Kedua, China bukan Rusia. Tidak ada yang percaya bahwa Rusia merupakan tandingan AS. "Kalau Washington ingin, mereka bisa menghantam Moskow." begitulah kata mereka, sebagian besar pembuat kebijakan barat, yang melihat Rusia sebagai suatu kekuatan yang sudah menurun jauh. Bahkan jika Rusia menyerang Ukraina, publik tidak akan melihatnya sebagai penghinaan.
Berbeda kalau China menginvasi Taiwan dan Washington tidak menggerakkan jari, maka akan menjadi penghinaan bagi AS. Itu akan menjadi penerimaan kesamaan kedigdayaan China dengan AS. Jadi Joe Biden mungkin bertindak lebih agresif ketika yang akan diinvasi adalah Taiwan.
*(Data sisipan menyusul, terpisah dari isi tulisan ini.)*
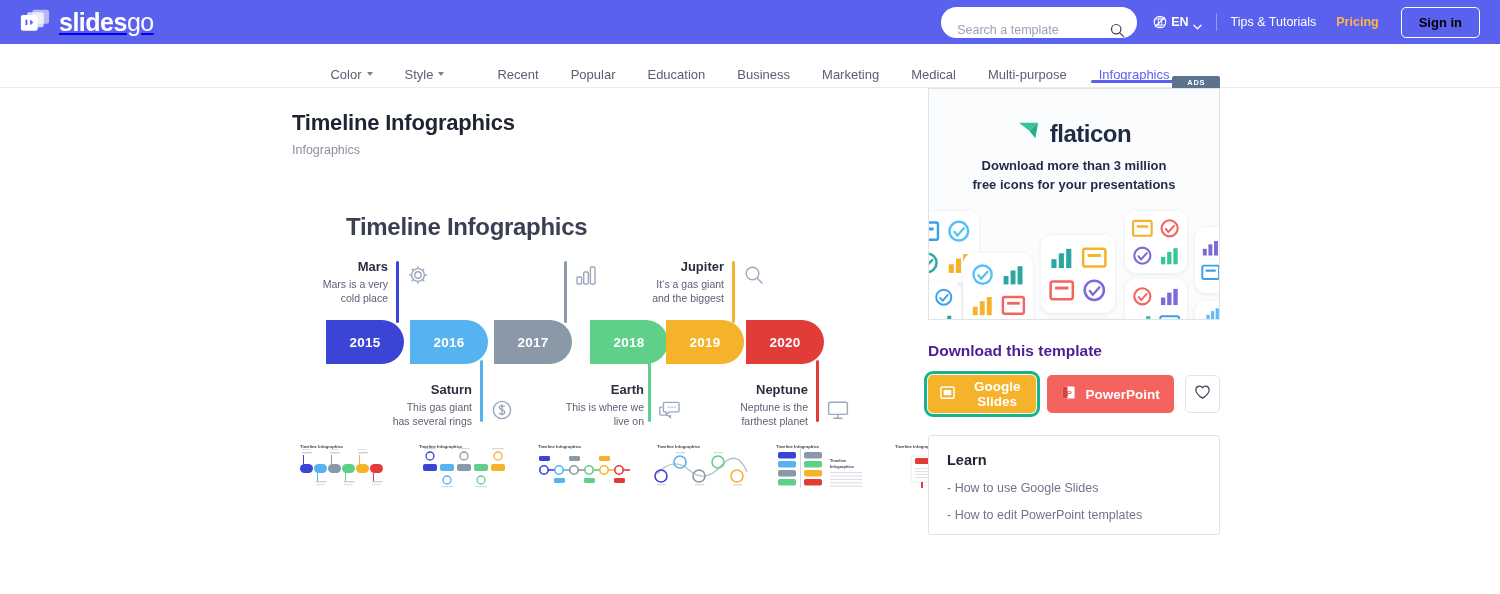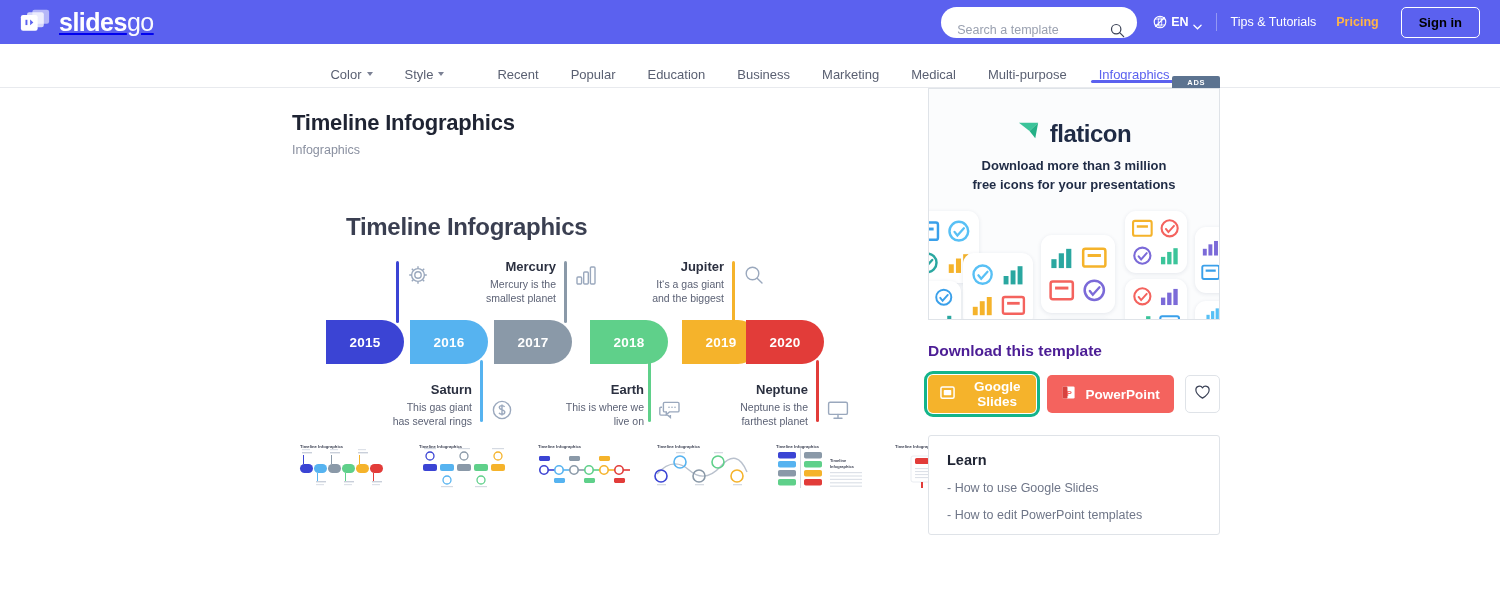"Mars" div.lbl { html: none -> <div> <div>Mars</div> <div>Mars is a very cold place</div> </div> }
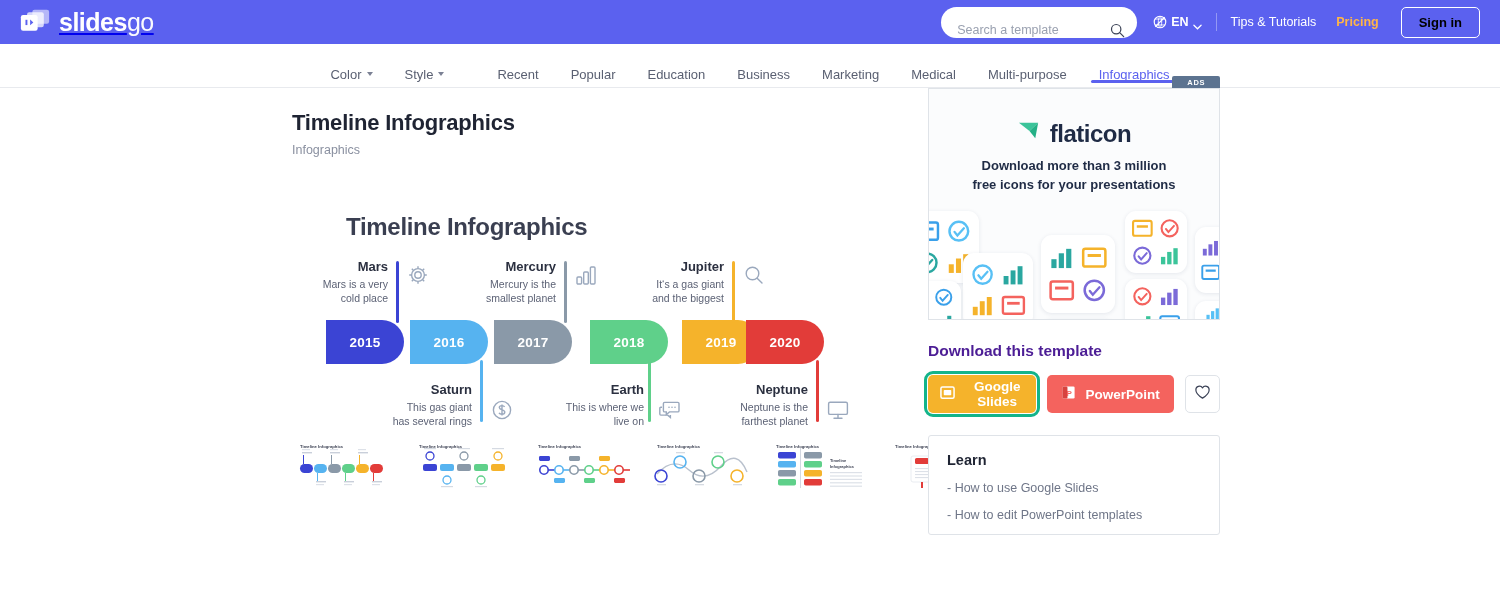"Mercury" div.lbl { html: <div> <div>Mercury</div> <div>Mercury is the smallest planet</div> </div> -> none }
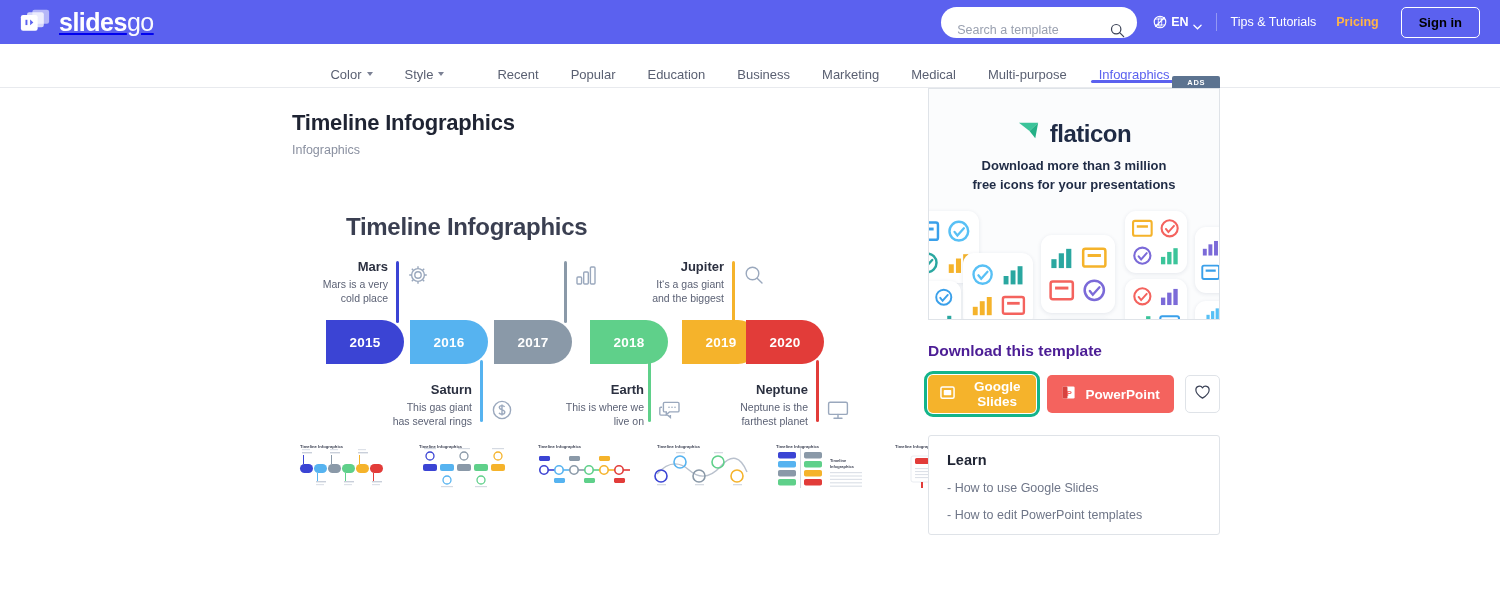"2019" div.seg { left: 356px -> 340px }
Meski begitu, ini semua hanya dugaan. Apa pun masa depan Taiwan, tergantung pada banyak variabel. Selera China untuk permainan jangka panjang, "mengalah sekarang untuk kemenangan yang lebih besar di depan" (Misal, cara China membuat Jerman bergantung padanya); pendekatan metodis Xi Jinping terhadap strategi lincah putin, dan tentu saja dukungan domestik Joe Biden dalam peperangan. Semua hal ini akan menentukan masa depan Taiwan.Â
Namun ada prospek yang lebih berisiko yaitu dua perang di depan mata, jika Rusia dan China bergandengan tangan: Rusia menyerang Ukraina dan China menyerang Taiwan secara simultan.
Jika itu terjadi, barat harus memilih untuk menghindari skenario yang lebih berisiko. Amerika perlu mengirim pesan tentang keseriusan dan kedigdayaannya sekarang, dan pesan itu harus segera didengar di Beijing, "kalau sampai menyerang, akan ada konsekuensi!"
Konflik di Ukraina sekarang akan menjadi perempatan lampu merah. Dan jika Biden lengah membiarkan Putin merebut Ukraina, Xi Jinping dapat melihatnya sebagai lampu hijau, tanda kelelahan perang dan melemahnya AS. Xi Jinping akan benar-benar melancarkan invasinya ke Taiwan.